启动子预测在帮助理解基因调控和开发复杂疾病（如听力损失（HL））的基因疗法方面具有关键作用。虽然传统的双向编码器表示（BERT）模型在捕获上下文信息方面表现出色，但它们在同时提取基因组数据中固有的局部序列特征和长期依赖关系方面往往存在局限性。为了应对这一挑战，我们提出了DNABERT-CBL (DNABERT-2_CNN_BiLSTM)，这是一种基于bert的增强架构，融合了卷积神经网络（CNN）和双向长短期记忆（BiLSTM）层。CNN模块能够捕获局部调控特征，而BiLSTM模块可以有效地建模长距离依赖关系，从而实现启动子序列的全局和局部特征的有效整合。采用个体学习、跨疾病训练和全局训练三种策略对模型进行优化，并通过构建不同组合的比较模型来验证各模块的性能。实验结果表明，DNABERT-CBL在听力损失促进因子预测方面优于基线DNABERT-2_BASE模型，在600碱基对的序列长度上，听力损失减少20%，受试者工作特征曲线下面积（AUC）提高3.3%，准确性提高5.8%。此外，DNABERT-CBL在几个评估指标上始终优于其他最先进的基于bert的基因组模型，突出了其优越的泛化能力。总的来说，DNABERT-CBL为准确预测启动子提供了一个有效的框架，为基因调控机制提供了有价值的见解，并为听力损失和相关疾病的基因治疗提供了支持。

本文章由计算机程序翻译，如有差异，请以英文原文为准。

查看原文本刊更多论文

An enhanced BERT model with improved local feature extraction and long-range dependency capture in promoter prediction for hearing loss.

Promoter prediction has a key role in helping to understand gene regulation and in developing gene therapies for complex diseases such as hearing loss (HL). While traditional Bidirectional Encoder Representations from Transformers (BERT) models excel in capturing contextual information, they often have limitations in simultaneously extracting local sequence features and long-range dependencies inherent in genomic data. To address this challenge, we propose DNABERT-CBL (DNABERT-2_CNN_BiLSTM), an enhanced BERT-based architecture that fuses a convolutional neural network (CNN) and a bidirectional long and short-term memory (BiLSTM) layer. The CNN module is able to capture local regulatory features, while the BiLSTM module can effectively model long-distance dependencies, enabling efficient integration of global and local features of promoter sequences. The models are optimized using three strategies: individual learning, cross-disease training and global training, and the performance of each module is verified by constructing comparison models with different combinations.
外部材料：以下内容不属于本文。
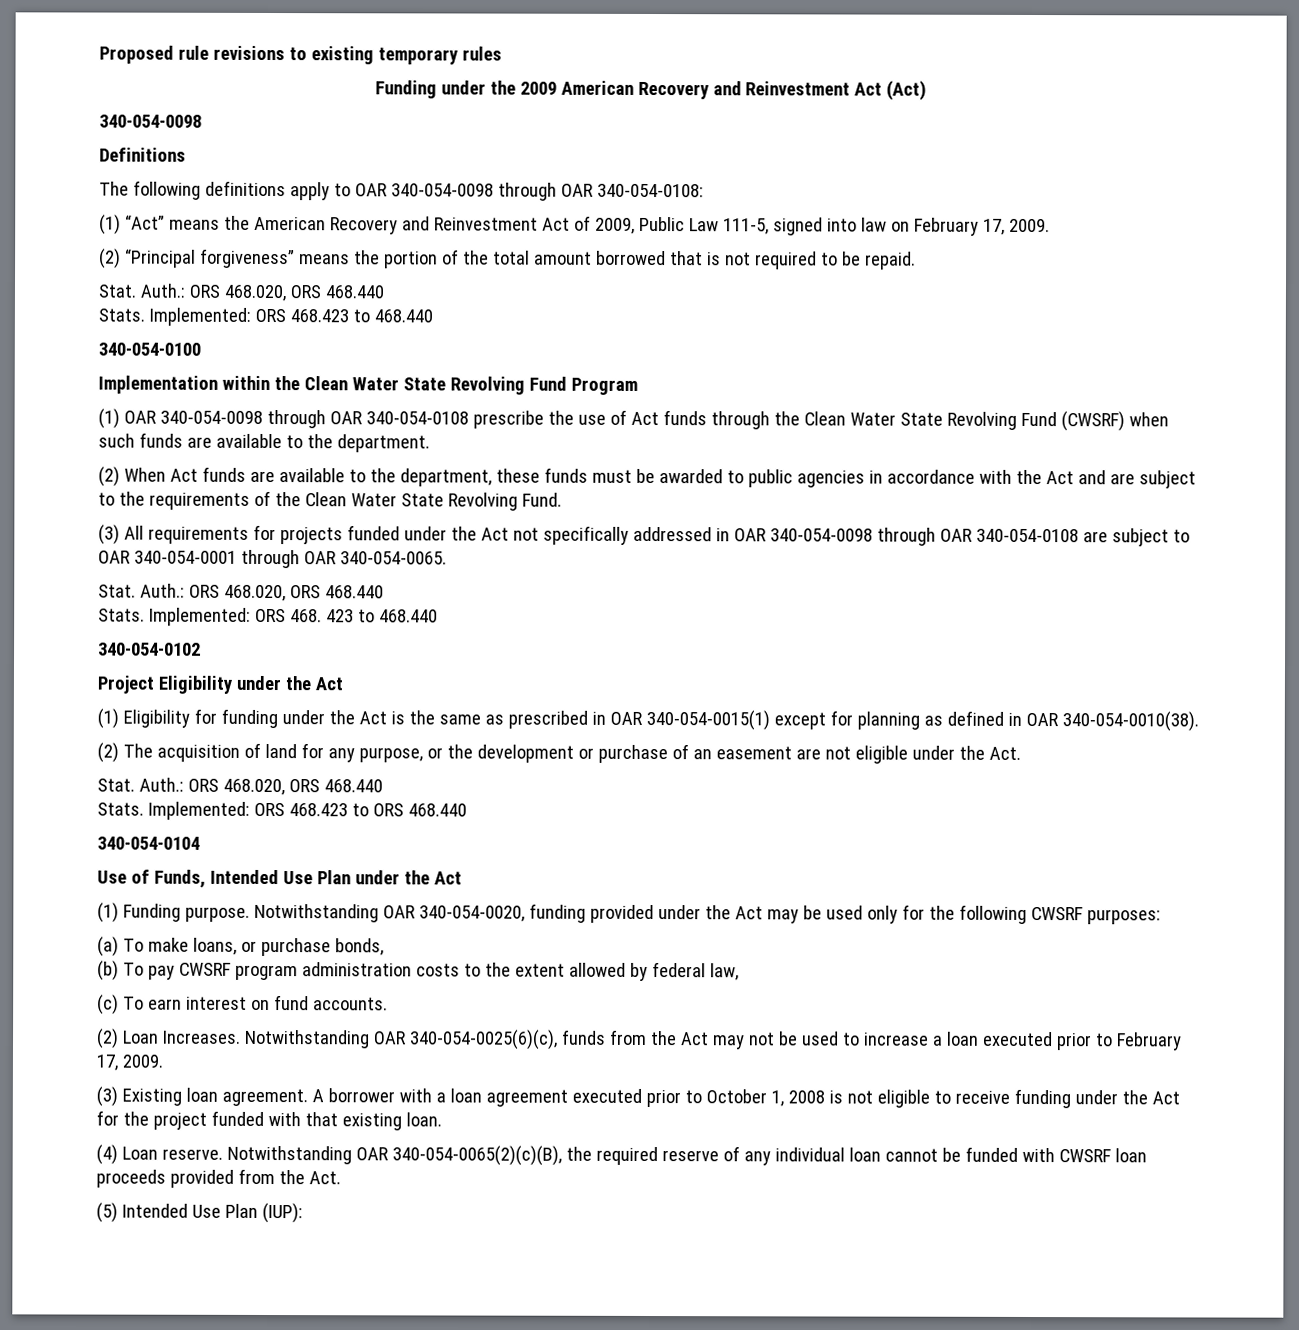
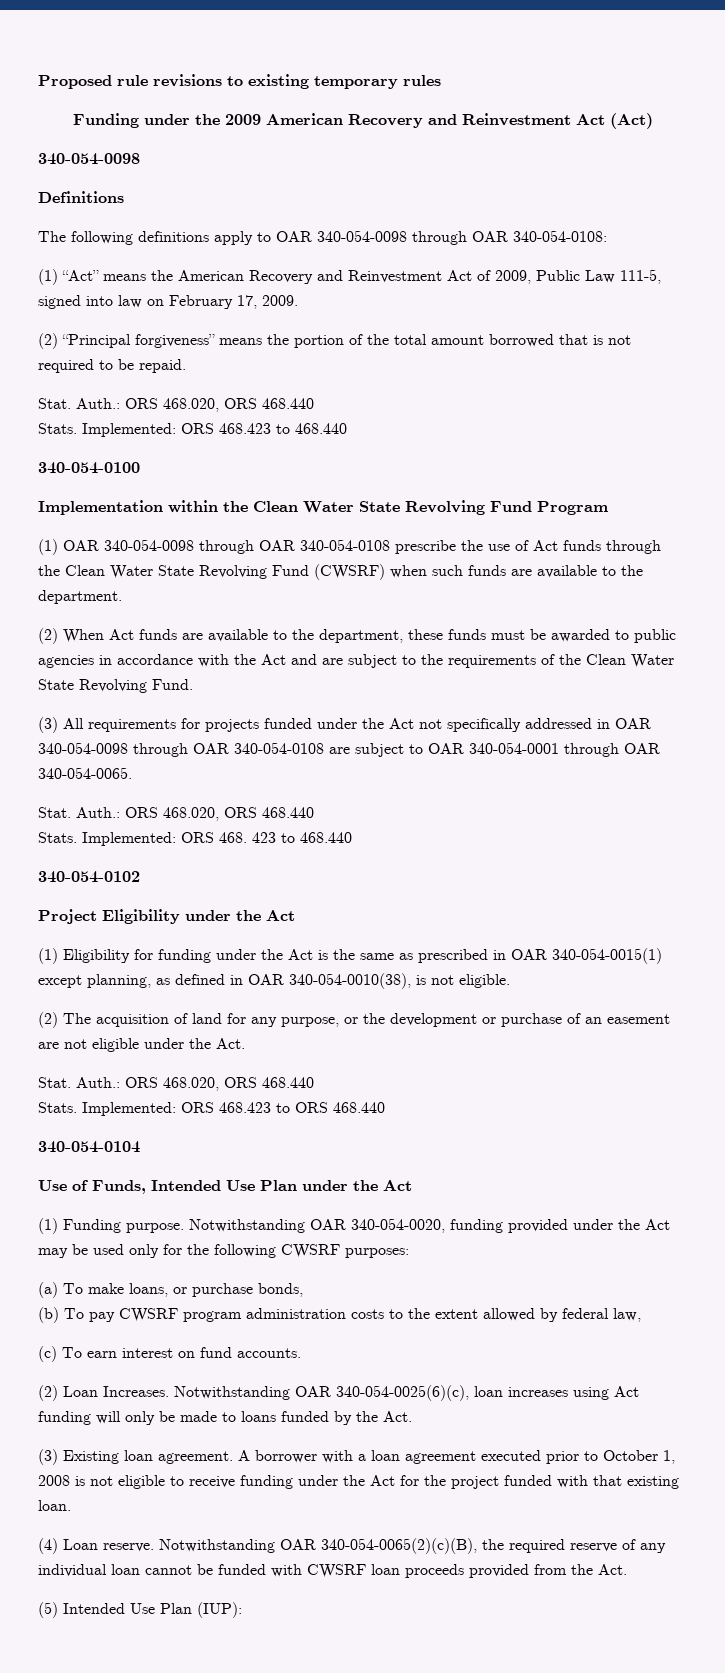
- (1) Eligibility for funding under the Act is the same as prescribed in OAR 340-054-0015(1) except for planning as defined in OAR 340-054-0010(38).
+ (1) Eligibility for funding under the Act is the same as prescribed in OAR 340-054-0015(1) except planning, as defined in OAR 340-054-0010(38), is not eligible.
- Notwithstanding OAR 340-054-0025(6)(c), funds from the Act may not be used to increase a loan executed prior to February 17, 2009.
+ Notwithstanding OAR 340-054-0025(6)(c), loan increases using Act funding will only be made to loans funded by the Act.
The experimental results show that DNABERT-CBL outperforms the baseline DNABERT-2_BASE model in hearing loss promoter prediction, with a 20% reduction in loss, a 3.3% improvement in the area under the working characteristic curve (AUC) of the subjects, and a 5.8% improvement in accuracy at a sequence length of 600 base pairs. In addition, DNABERT-CBL consistently outperforms other state-of-the-art BERT-based genome models on several evaluation metrics, highlighting its superior generalization ability. Overall, DNABERT-CBL provides an effective framework for accurate promoter prediction, offers valuable insights into gene regulatory mechanisms, and supports the development of gene therapies for hearing loss and related diseases.

求助全文

通过发布文献求助，成功后即可免费获取论文全文。去求助

来源期刊

PeerJ Computer Science Computer Science-General Computer Science

CiteScore

6.10

自引率

5.30%

发文量

332

审稿时长

10 weeks

期刊介绍： PeerJ Computer Science is the new open access journal covering all subject areas in computer science, with the backing of a prestigious advisory board and more than 300 academic editors.